- **INSTRUCTIONS TO FOLLOW**
Repeat the data exactly, leaving out any image.
.....
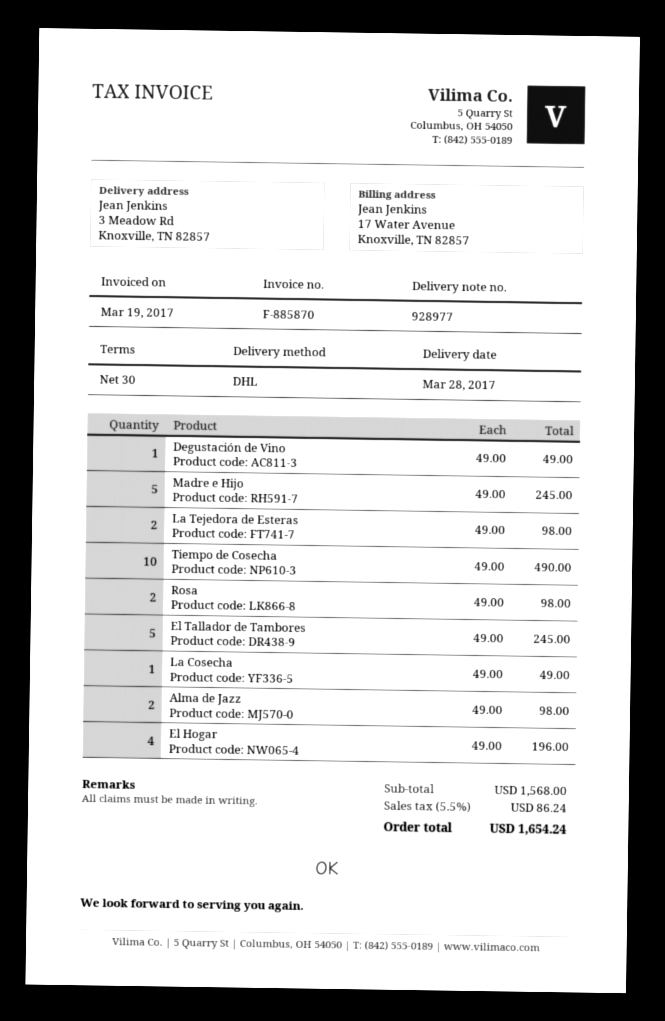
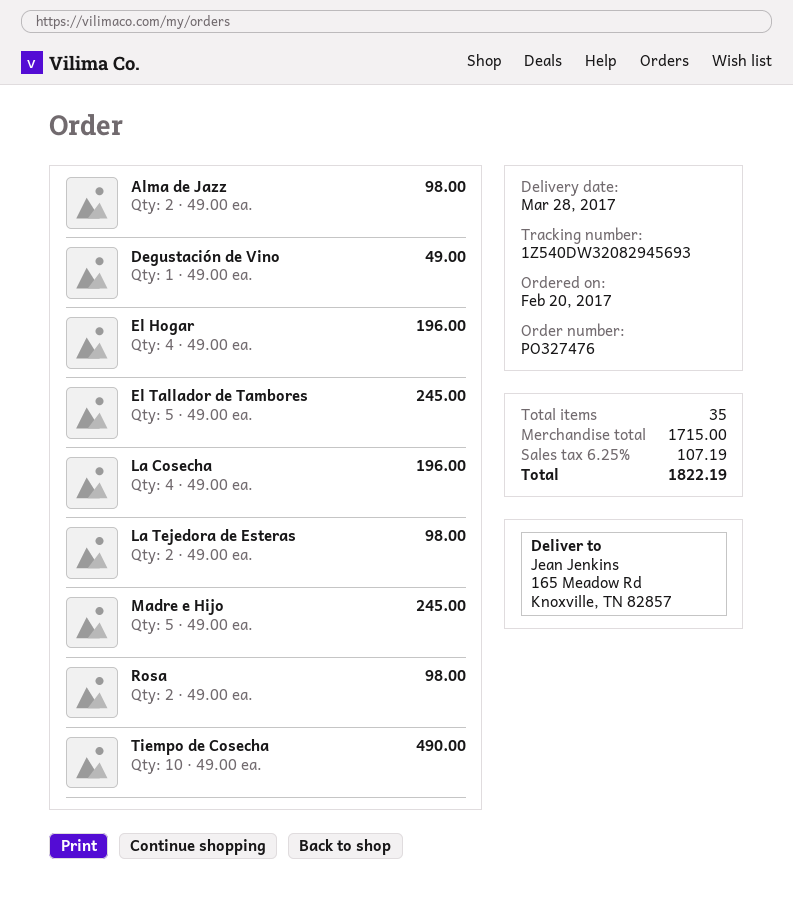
ship to: 3 Meadow Rd, Knoxville, TN 82857 -> 165 Meadow Rd, Knoxville, TN 82857
La Cosecha: 1 x 49.00 = 49.00 -> 4 x 49.00 = 196.00
subtotal: 1568.00 -> 1715.00
tax: 5.5% = 86.24 -> 6.25% = 107.19
total: 1654.24 -> 1822.19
.....
- **TASK OUTPUT**
ship to: 3 Meadow Rd, Knoxville, TN 82857 -> 165 Meadow Rd, Knoxville, TN 82857
La Cosecha: 1 x 49.00 = 49.00 -> 4 x 49.00 = 196.00
subtotal: 1568.00 -> 1715.00
tax: 5.5% = 86.24 -> 6.25% = 107.19
total: 1654.24 -> 1822.19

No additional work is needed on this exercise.